I went inside and back to bed.
• • •
Hanna had been at her friend’s house down the street, but the minute she got back home, I knew it. My door was closed, locked, so she knocked a pattern on it, politely—first. I knew it would get incessant soon, so I immediately called out to get her to stop. “Yeah?”
“Can you open this thing?”
“What is it?”
“I wanted to see if you’re okay. Because, you know. The MS thing.”
Dad and I had talked to her last night about it. And though she’d reached for Stillwater and one
of Mom’s photos while listening, she’d been surprisingly strong on hearing the news.
But then the checking on me started. Like this morning when she woke up, then before she went to her friend’s, and . . . now.
I sighed. “I’m okay.”
“Can you open it?”
“Hanna, I’m okay. I’ll come down soon.”
“How soon?”
“Soon soon.”
“Okay, I’m waiting then.”
She left and I sighed again.
Maybe she was spoiled.
Or maybe she just cared too much.
There are two ways to see everything, I guess.
Maybe lately I’ve been seeing things only in one way. Only in the hopeless, helpless way.
I grabbed my Marvels and Oddities journal off my desk and flipped through it.
Yeah, sure enough, everything had become oddities.
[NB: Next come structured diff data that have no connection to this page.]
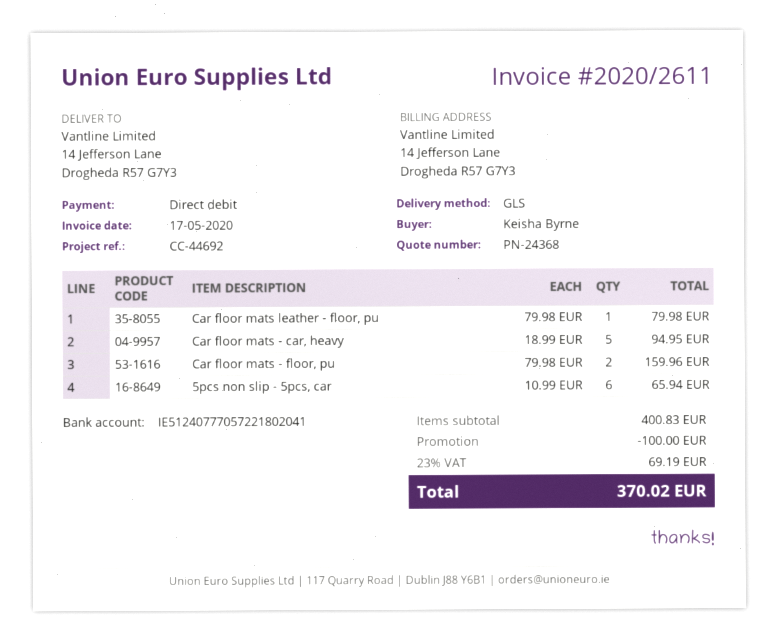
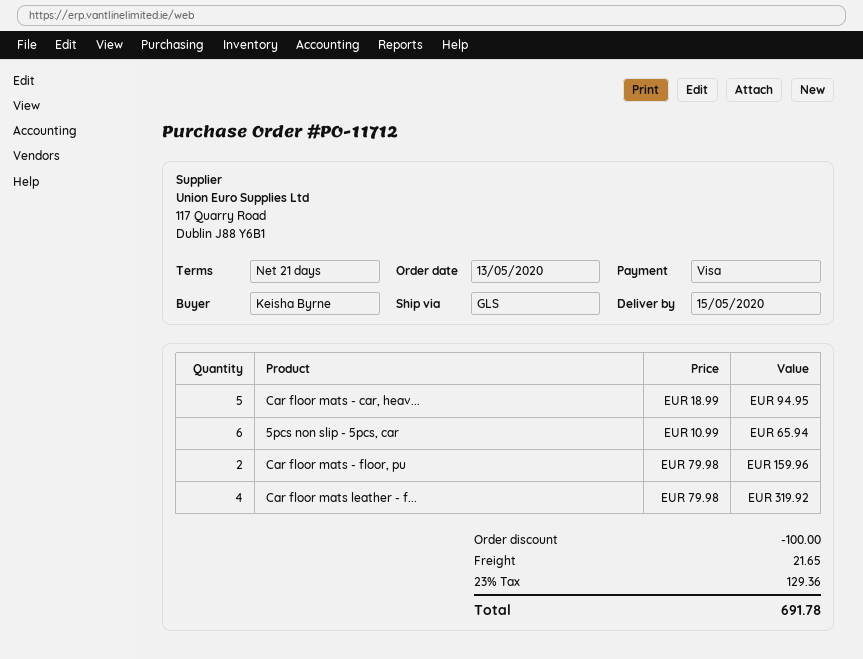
payment method: direct debit -> Visa
Car floor mats leather - floor, pu: 1 x 79.98 = 79.98 -> 4 x 79.98 = 319.92
shipping: none -> 21.65
tax: 23% = 69.19 -> 23% = 129.36
total: 370.02 -> 691.78

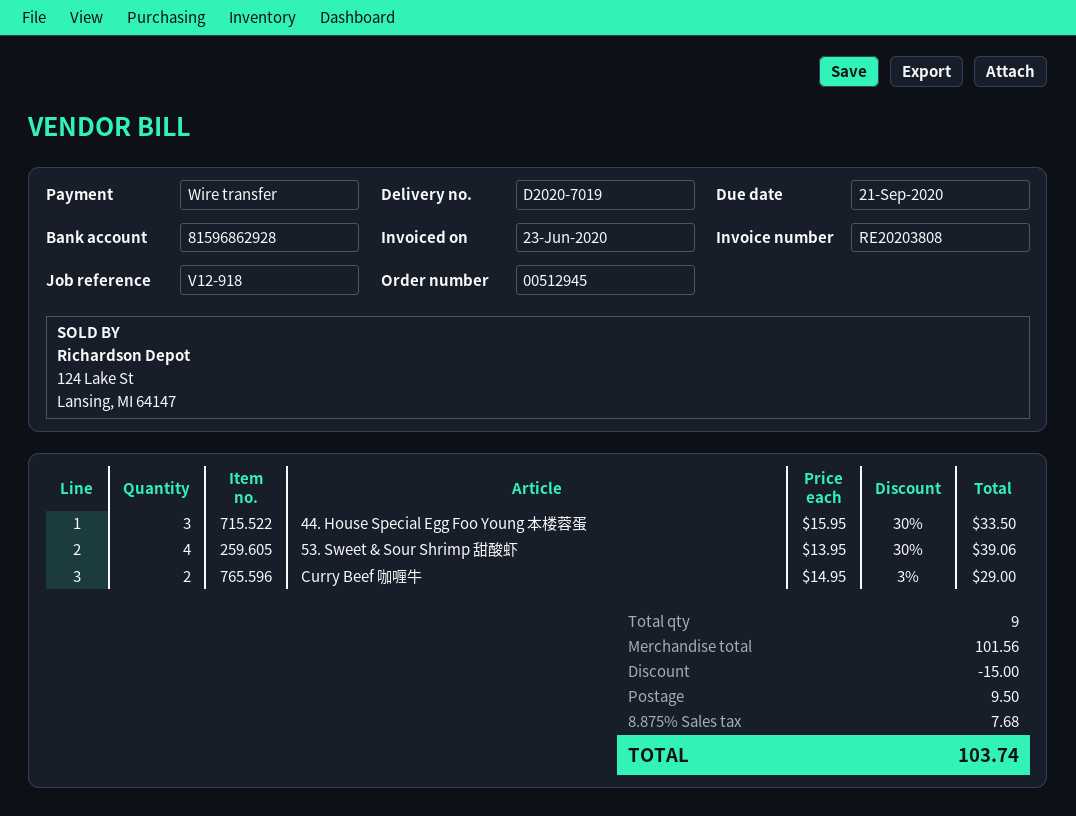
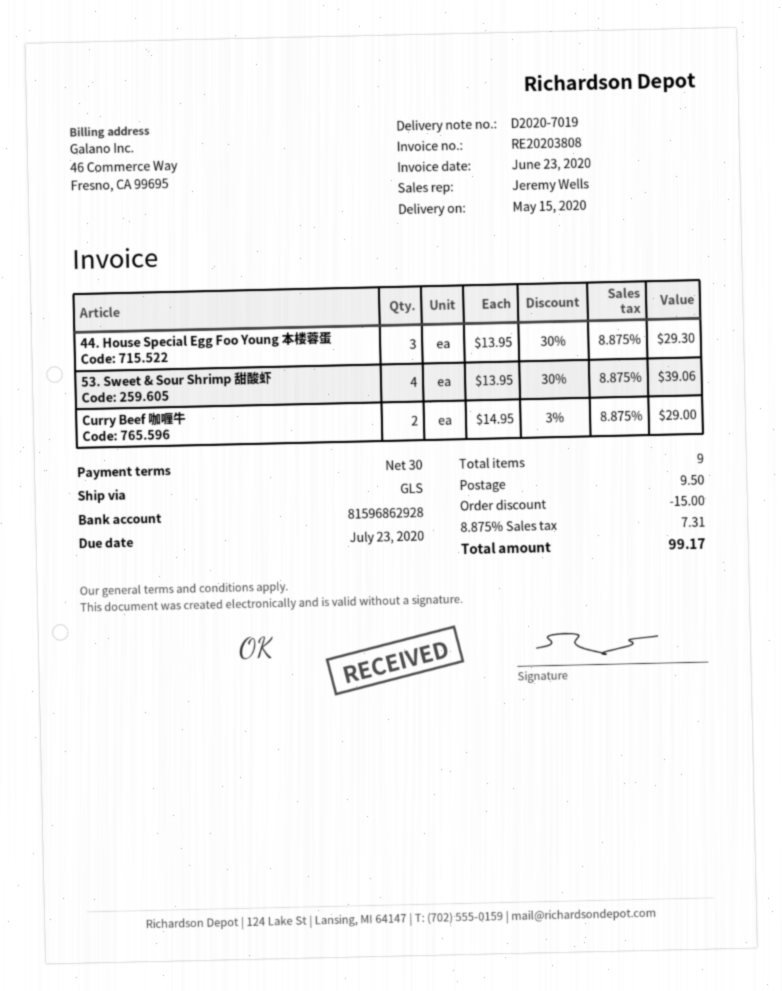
due date: 2020-09-21 -> 2020-07-23
44. House Special Egg Foo Young 本楼蓉蛋: 3 x 15.95 - 30% = 33.50 -> 3 x 13.95 - 30% = 29.30
tax: 8.875% = 7.68 -> 8.875% = 7.31
total: 103.74 -> 99.17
I went back farther and saw that I’d always been a marvel-heavy observer.
Maybe that’s how I’d kept myself afloat, all those years.
Everyone told Dad that he was “lucky” that I was so “good.” How he’d done a “good” job, given the circumstances.
Of Mom passing away.
And being in another country.
And converting to a new religion as a family.
What they’d meant was that I was easy to handle, didn’t talk back or push limits.
But maybe it wasn’t that I was just good or that Dad had done a good job.
Maybe it had been this journal.
This way of noticing that even during the suckiest moments in life there was something marvelous to be seen, heard, touched. Or just a tiny awe felt in the heart.
Maybe it was going out of my way to try to notice something, this noticing, that had saved me all along.
And now I couldn’t see anything good.
Because I had stopped trying.
• • •
Before I went down to show Hanna I was okay, I picked up a pen and wrote three marvels to make up for the ones I’d missed the last few days.
MARVEL ONE: CONNOR
Yeah, Connor. Because when he’d thrown out random songs for me to play on the guitar, he interspersed them with repeated requests of “Leaves from the Vine.” From Avatar: The Last Airbender.